A few nights ago on my way home from working 14 hours in the ED, I stopped at the grocery store to pick up some milk and cough drops. I had to work the next day so I was anxious to get home.

After grabbing some milk, I went to the pharmacy section to grab some cough drops and encountered a woman and her child. The woman had three different cough syrups in her hand when she looked up and saw me in my scrubs, with the emboldened "RN" hanging from my emergency department RN name badge.

Stupid me! I should have taken off my name badge when I stop between work and home, however, I have misplaced my name badge twice already and it is a real hassle to get it replaced.

The pharmacy was closed and the woman desperately asked if I could help her. My thought was, 'If I can keep her and her family out of the emergency room then this will be time well spent'.

After spending 10 minutes answering her questions I was able to help her choose the appropriate over the counter medications to treat her family and give her advice on treating the flu.​

My mother was a registered nurse and I started off with her American Red Cross first aid manual.
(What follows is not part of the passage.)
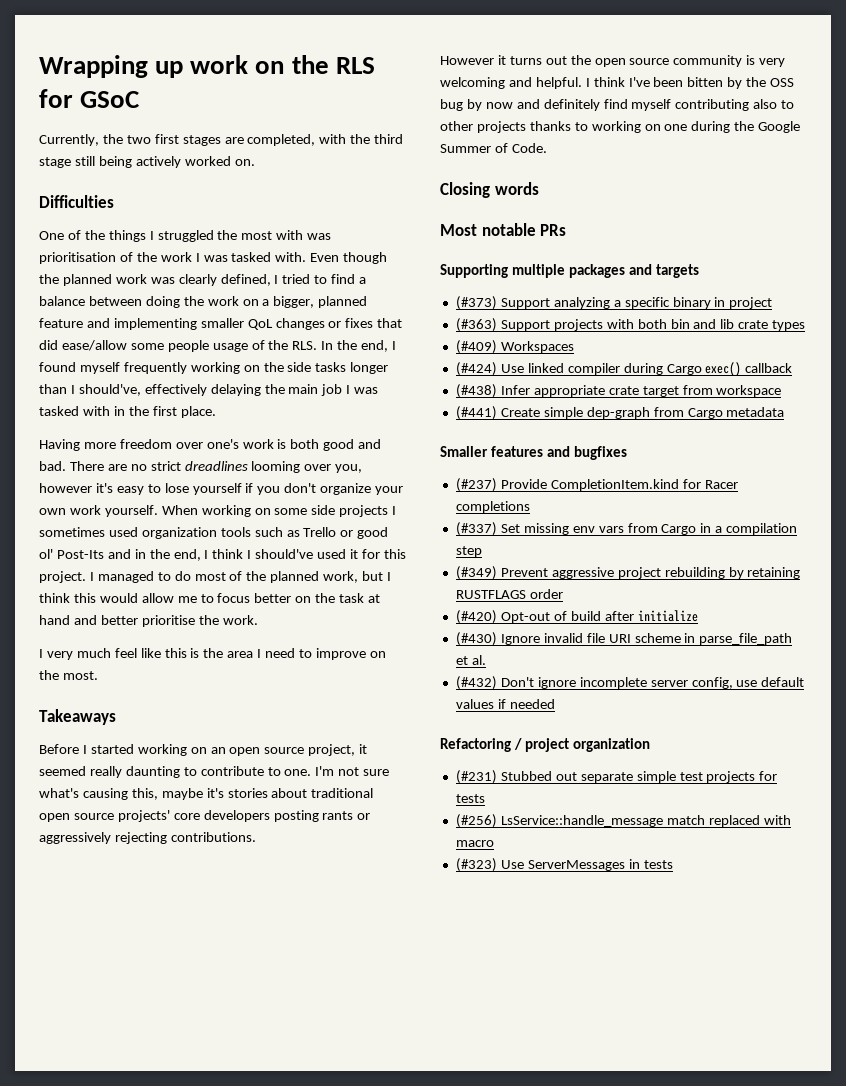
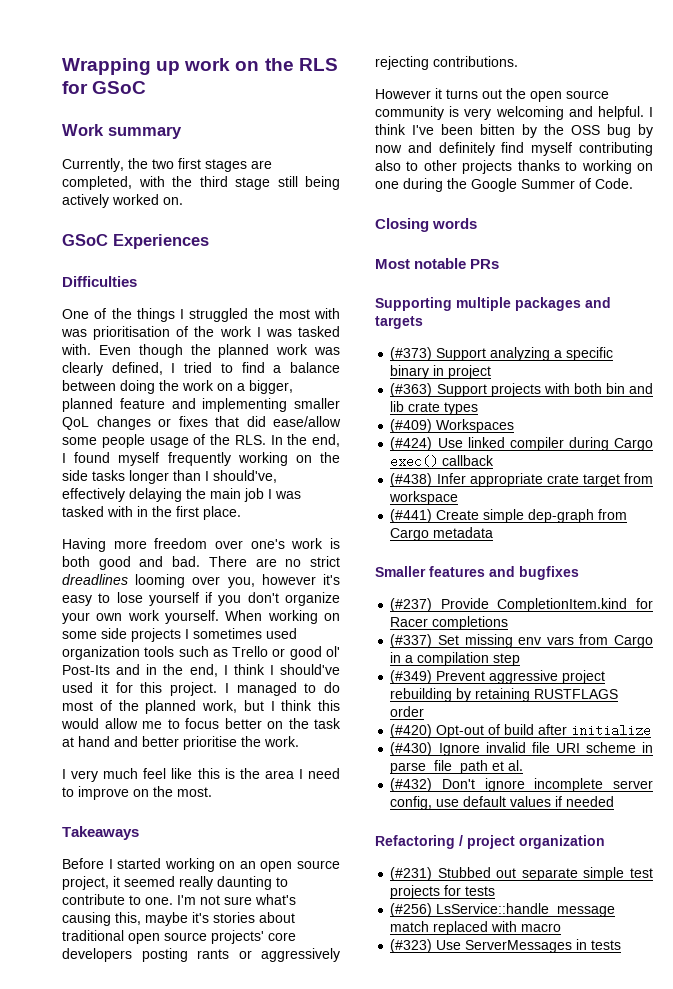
+ Work summary
+ GSoC Experiences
I became a boy scout and learned all about first aid, emergency preparedness, lifesaving and wilderness survival. I went on to become an American Red Cross lifeguard, water safety instructor, first aid instructor, and CPR instructor.

I joined the Coast Guard and became an emergency medical technician.

I left the Coast Guard and became a paramedic and worked on a 911 ambulance in a major city for 19 years. Been there, done that!

I went to nursing school, getting too old to do a young man's job.

I have worked as a Registered Nurse for the past 5 years and a board-certified emergency nurse for a year.

:thumb: So ask me your medical-related questions. I know you want to.

I will try to answer them in a timely manner, just know I sometimes work a four-day stretch 12 hours a day and it might take me a while to get back to you. :taped:

If you are experiencing a medical emergency then you should either visit your local hospital's emergency department or dial 911... that is if TEOTWAWKI has not already occurred.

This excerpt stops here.